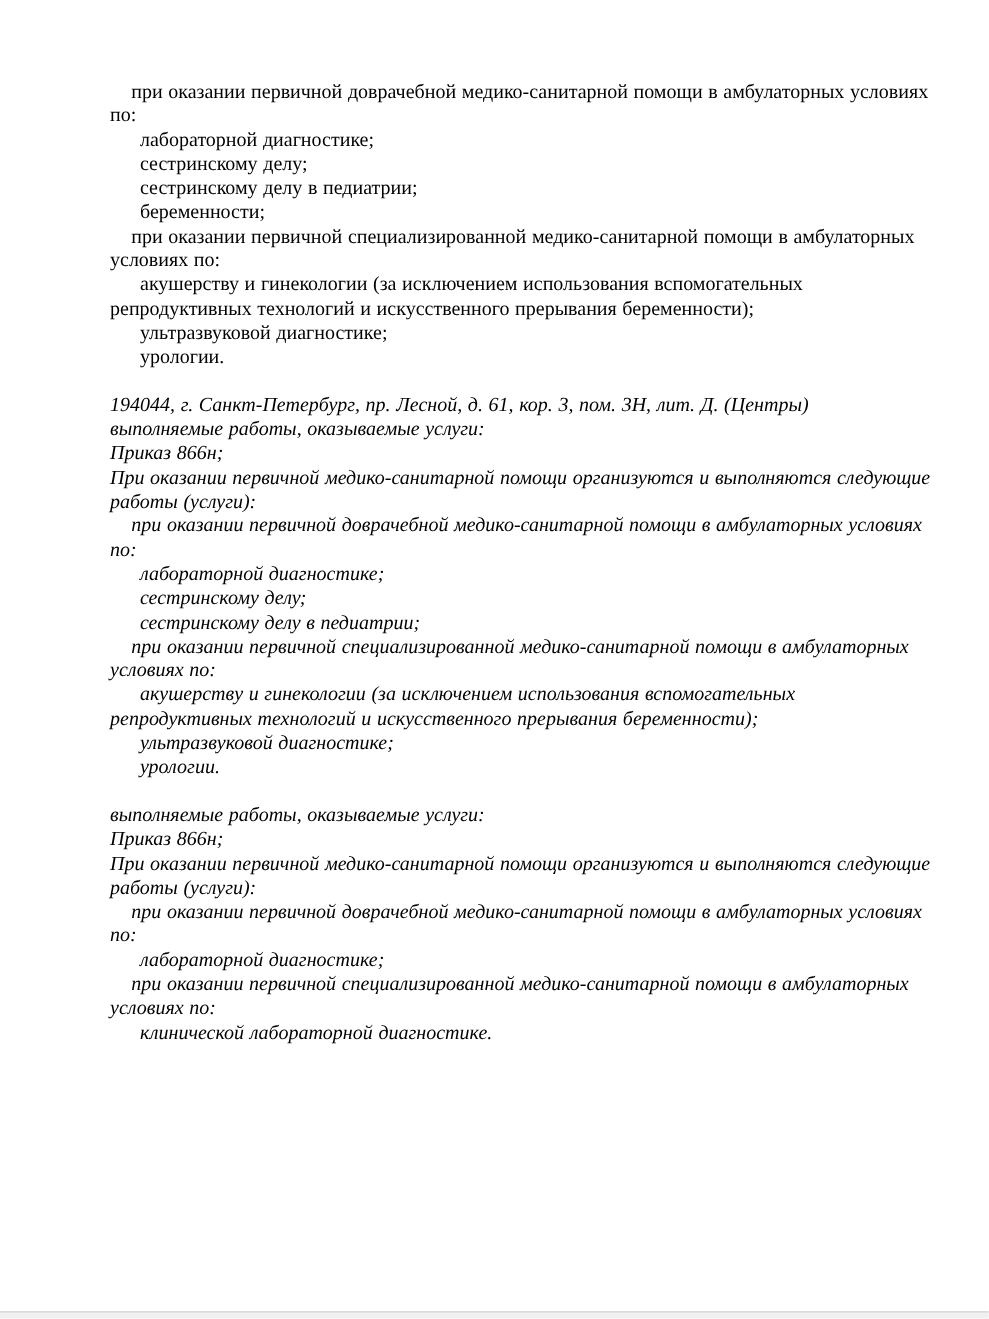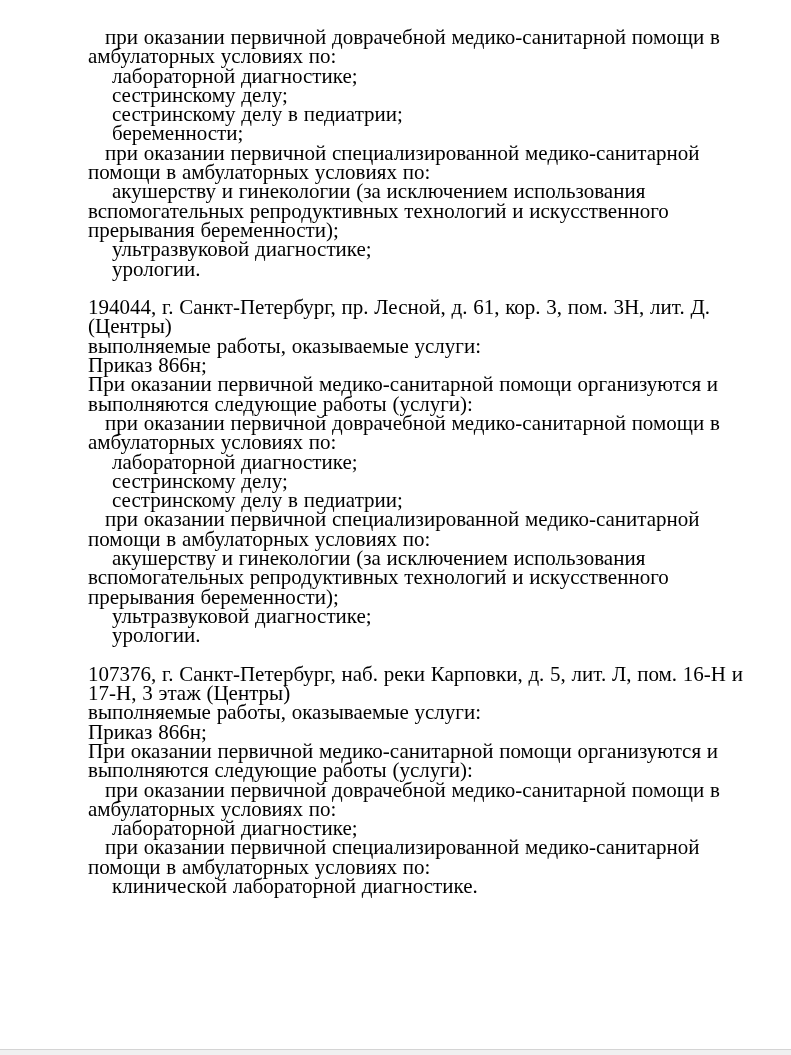--- a/index.html
+++ b/index.html
@@ -11,26 +11,26 @@
     position: relative;
     width: 791px;
     height: 1055px;
     overflow: hidden;
     font-family: "Liberation Serif", "DejaVu Serif", serif;
     color: #000000;
   }
   .doc {
     box-sizing: content-box;
     width: 662px;
-    padding: 28px 0 0 88px;
-    font-size: 21px;
+    padding: 64px 0 0 88px;
+    font-size: 16px;
     line-height: 19.3px;
   }
   .block { margin: 0; }
-  .block + .block { margin-top: 19.3px; }
+  .block + .block { margin-top: 19.3px; font-style: italic; }
   .line {
     margin: 0;
     padding: 0;
     text-indent: 0;
     word-spacing: 0.5px;
   }
   .line.ind1 { text-indent: 17px; }
   .line.ind2 { text-indent: 24px; }
   .bottom-strip {
     position: absolute;
@@ -65,21 +65,20 @@
       <p class="line ind1">при оказании первичной доврачебной медико-санитарной помощи в амбулаторных условиях по:</p>
       <p class="line ind2">лабораторной диагностике;</p>
       <p class="line ind2">сестринскому делу;</p>
       <p class="line ind2">сестринскому делу в педиатрии;</p>
       <p class="line ind1">при оказании первичной специализированной медико-санитарной помощи в амбулаторных условиях по:</p>
       <p class="line ind2">акушерству и гинекологии (за исключением использования вспомогательных репродуктивных технологий и искусственного прерывания беременности);</p>
       <p class="line ind2">ультразвуковой диагностике;</p>
       <p class="line ind2">урологии.</p>
     </div>
     <div class="block">
-      <p class="line ind0">107376, г. Санкт-Петербург, наб. реки Карповки, д. 5, лит. Л, пом. 16-Н и 17-Н, 3 этаж (Центры)</p>
       <p class="line ind0">выполняемые работы, оказываемые услуги:</p>
       <p class="line ind0">Приказ 866н;</p>
       <p class="line ind0">При оказании первичной медико-санитарной помощи организуются и выполняются следующие работы (услуги):</p>
       <p class="line ind1">при оказании первичной доврачебной медико-санитарной помощи в амбулаторных условиях по:</p>
       <p class="line ind2">лабораторной диагностике;</p>
       <p class="line ind1">при оказании первичной специализированной медико-санитарной помощи в амбулаторных условиях по:</p>
       <p class="line ind2">клинической лабораторной диагностике.</p>
     </div>
   </main>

------------------------------------------------------------

§ **Exercise instructions**: Pull out all lines in the data above that include "text".

§ **Answer space**:
     text-indent: 0;
   .line.ind1 { text-indent: 17px; }
   .line.ind2 { text-indent: 24px; }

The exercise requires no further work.